GPU Affinity - Renderings are slower when using more workers

gutster · April 10, 2024, 8:04am

Hello,
we have a render maschine with 6x 4090, TR Pro 5955WX 16 core and 265GB RAM. We are rendering with C4D and Redshift. I though, because one 4090, on its own, is strong enough, so I can render with 6 workers, with one GPU each, so I can pump out frames. But when I have all my 6 workers running, the rendertimes are getting slower and are generally slow. For example:

My test project renders 1 frame on my workstation with a 4070 super in 1:17min. On the render maschine, with 3 workers enabled, the 4090 also does a 1:17min per frame. When I enable all 6 workers, the rendertimes go up to 2 minutes each.

I used the GPU Affinity option to select 1 GPU for each worker. But when I only run one worker, all GPUs VRAM getting loaded. Is that normal behaviour?

Derek_E_Zavada · April 10, 2024, 6:29pm

The performance doesn’t scale linearly as one might expect. Instead, it is slightly slower when compared to using a single GPU. There are several factors that could contribute to this behavior:

CPU Bottleneck: Even though there are 128 CPU threads available, the allocation of 16 threads per GPU could lead to a bottleneck. This is because not all CPU threads are equally capable of efficiently managing GPU tasks. The main thread, which coordinates the overall process, could become a bottleneck if it cannot dispatch tasks quickly enough to keep all GPUs fully utilized.
Overhead of Coordination: With multiple GPUs, there’s an increased overhead in coordinating tasks between them.
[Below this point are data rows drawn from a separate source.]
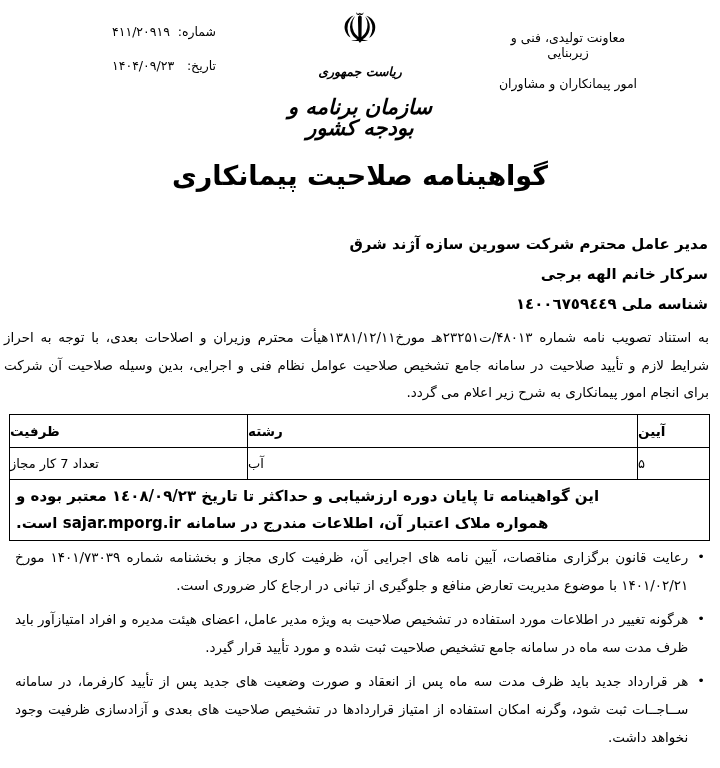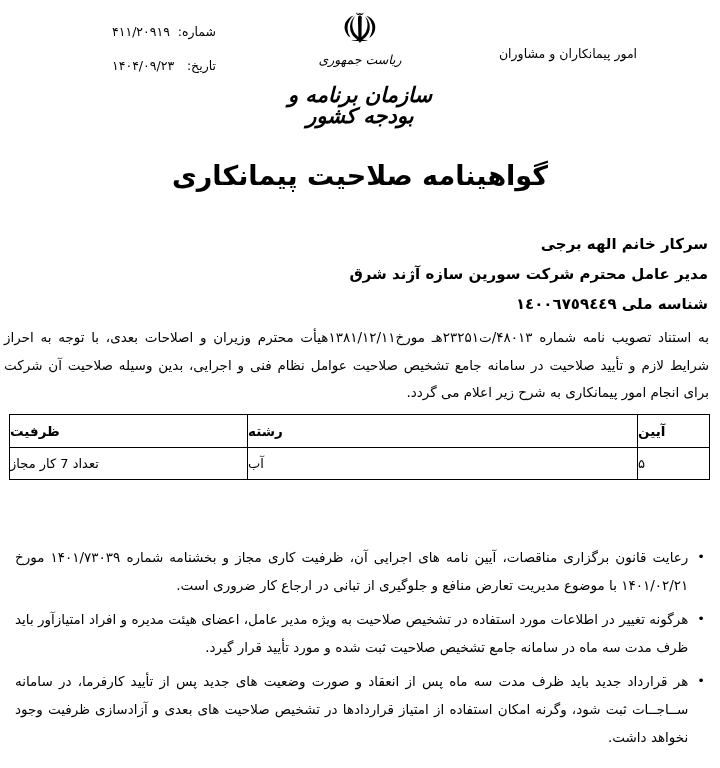"معاونت تولیدی، فنی و زیربنایی" div.d1 { html: none -> <div>معاونت تولیدی، فنی و زیربنایی</div> }
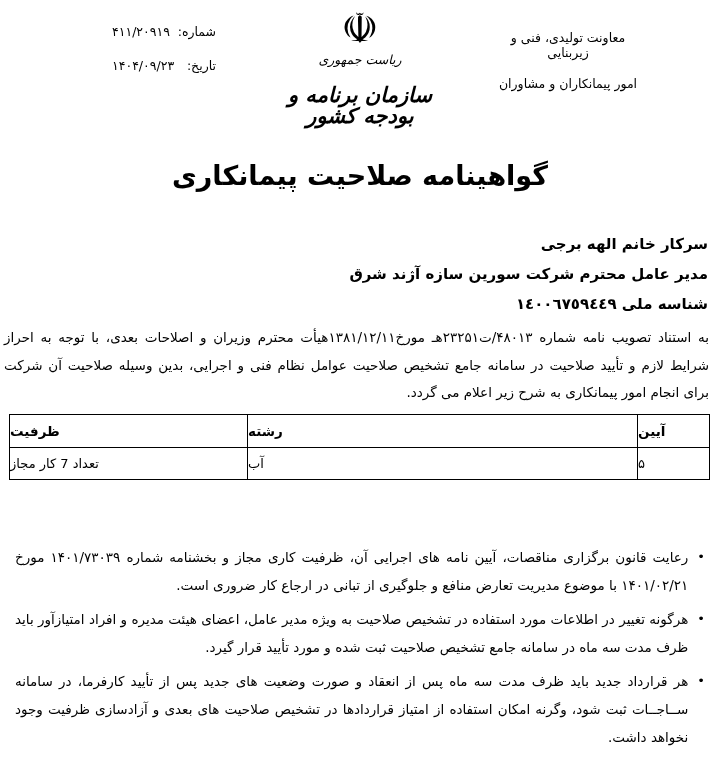"ریاست جمهوری" .presidency { font-weight: normal -> bold; margin-top: 0 -> 12px }
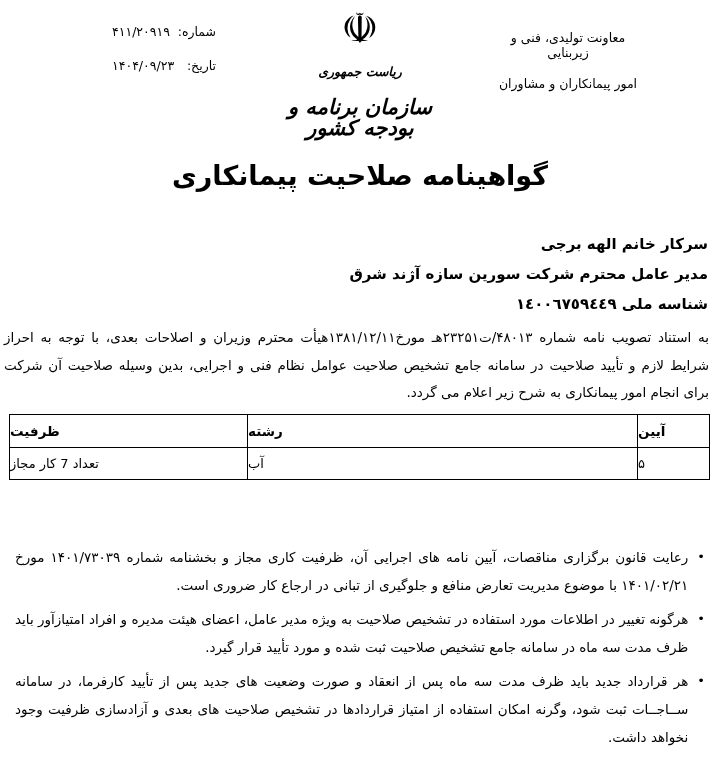"سرکار خانم الهه برجی" div { order: before "مدیر عامل محترم شرکت سورین" -> after "مدیر عامل محترم شرکت سورین" }
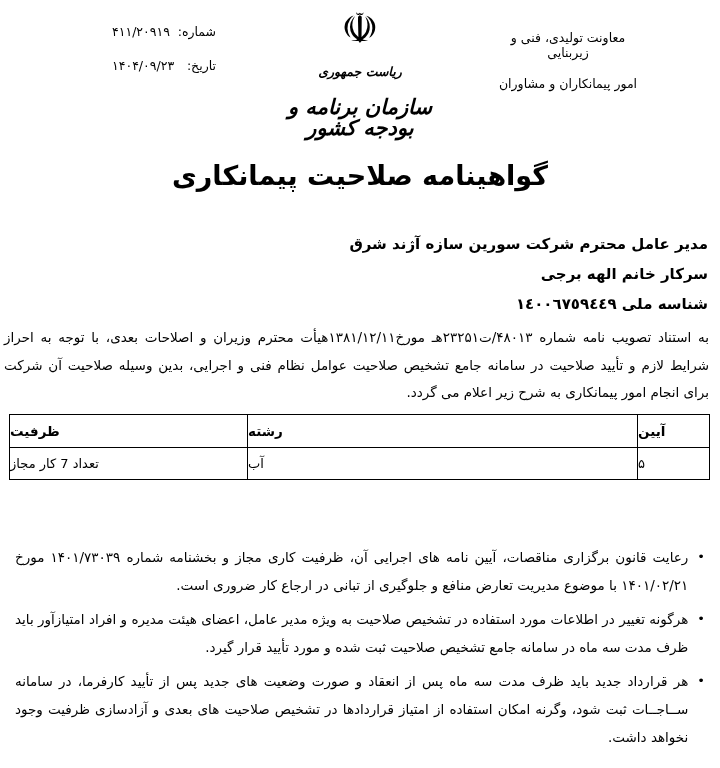"این گواهینامه تا پایان دوره" tr { html: none -> <tr> <td> <div>این گواهینامه تا پایان دوره ارزشیابی و حداکثر تا تاریخ ١٤٠٨/٠٩/٢٣ معتبر بوده و</div> <div>همواره ملاک اعتبار آن، اطلاعات مندرج در سامانه sajar.mporg.ir است.</div> </td> </tr> }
This includes synchronizing data across GPUs, managing dependencies between tasks, and handling the increased complexity of distributing and collecting data. This overhead grows as more GPUs are added, potentially leading to diminishing returns on the added computational power.
Resource Contention: In a multi-GPU setup, GPUs may compete for shared resources, such as memory bandwidth or I/O bandwidth to the CPU. This contention can cause delays, as each GPU waits its turn to access the necessary resources, leading to less than optimal utilization of the GPUs.
Software and Drivers: The efficiency of multi-GPU setups also heavily depends on the software and drivers being used. If the rendering software or the drivers are not optimized for multi-GPU configurations, this can lead to poor scaling performance. Optimization for multi-GPU setups is complex and requires careful management of resources and tasks.
Thermal Throttling: In densely packed systems, heat management can become an issue. If the GPUs start to overheat, they may reduce their performance to cool down, known as thermal throttling. This can disproportionately affect multi-GPU setups where the heat generated is significantly higher than in single GPU configurations.

Karsten_Mehnert · February 6, 2025, 10:10am

When using C4D with Redshift and Deadline multi-GPU with affinity settings 1 GPU for each worker, the parallel running commandline instances overwrite each others local license checkout status. The more GPUs you have, the more worker instances you run, the more likely it becomes, the local file runs into a read and write access error, leading to more licenses checkout errors. The error handling of Deadline restarts the process and handles the recovery, but slows down rendering significantly, because commandline needs many tries before it properly aquires a license. You’ll have to to work around this, by seperating the preferences folder for each commandline instance. A JobPreLoad script will do the job. Other than that, there have been again changes between Cinema 2024 and 2025 in this area, and it is currently not working.